### PROBLEM DESCRIPTION
Out of the material that follows, write out exactly the lines from the line with "(183, 177) none" to the line with "(278, 515) none", both ends included, and no others.

### DATA IN THIS EXERCISE
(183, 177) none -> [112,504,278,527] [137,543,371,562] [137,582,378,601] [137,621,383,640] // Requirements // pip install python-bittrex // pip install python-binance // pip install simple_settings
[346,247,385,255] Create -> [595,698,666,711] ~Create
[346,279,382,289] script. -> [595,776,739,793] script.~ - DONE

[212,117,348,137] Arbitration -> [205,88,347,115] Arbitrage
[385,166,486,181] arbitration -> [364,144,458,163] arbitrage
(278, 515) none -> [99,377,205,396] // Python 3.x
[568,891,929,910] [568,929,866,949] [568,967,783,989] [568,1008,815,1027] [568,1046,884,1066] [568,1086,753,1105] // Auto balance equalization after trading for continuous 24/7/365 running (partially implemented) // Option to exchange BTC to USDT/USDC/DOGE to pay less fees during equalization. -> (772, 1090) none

--

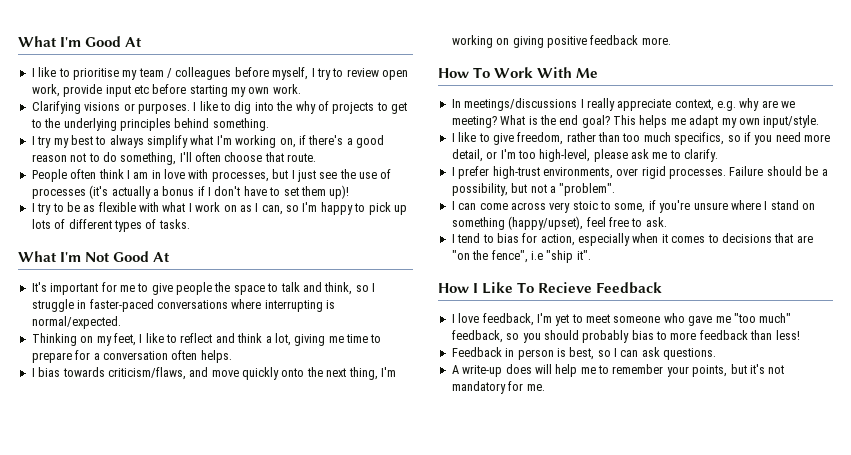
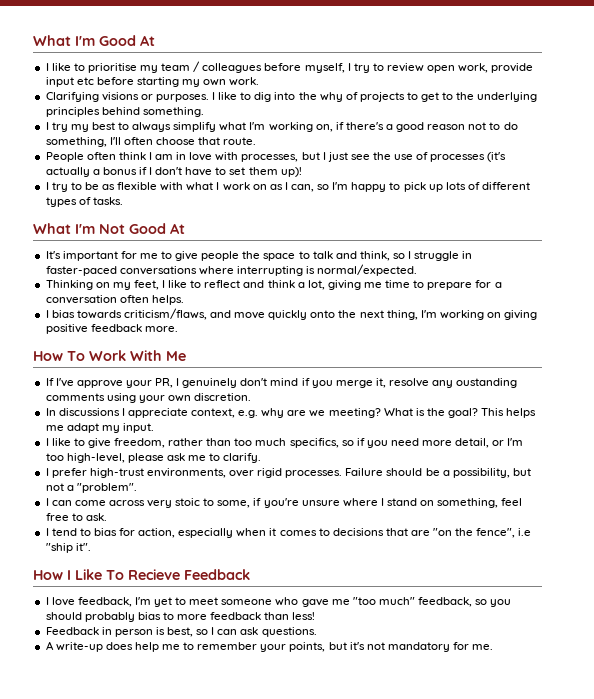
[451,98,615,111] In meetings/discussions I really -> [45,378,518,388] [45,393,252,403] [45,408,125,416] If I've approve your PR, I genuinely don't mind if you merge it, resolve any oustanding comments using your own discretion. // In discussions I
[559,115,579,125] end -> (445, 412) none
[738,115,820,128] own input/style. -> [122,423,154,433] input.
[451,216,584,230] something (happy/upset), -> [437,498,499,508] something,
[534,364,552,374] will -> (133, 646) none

### REPLY
(183, 177) none -> [112,504,278,527] [137,543,371,562] [137,582,378,601] [137,621,383,640] // Requirements // pip install python-bittrex // pip install python-binance // pip install simple_settings
[346,247,385,255] Create -> [595,698,666,711] ~Create
[346,279,382,289] script. -> [595,776,739,793] script.~ - DONE

[212,117,348,137] Arbitration -> [205,88,347,115] Arbitrage
[385,166,486,181] arbitration -> [364,144,458,163] arbitrage
(278, 515) none -> [99,377,205,396] // Python 3.x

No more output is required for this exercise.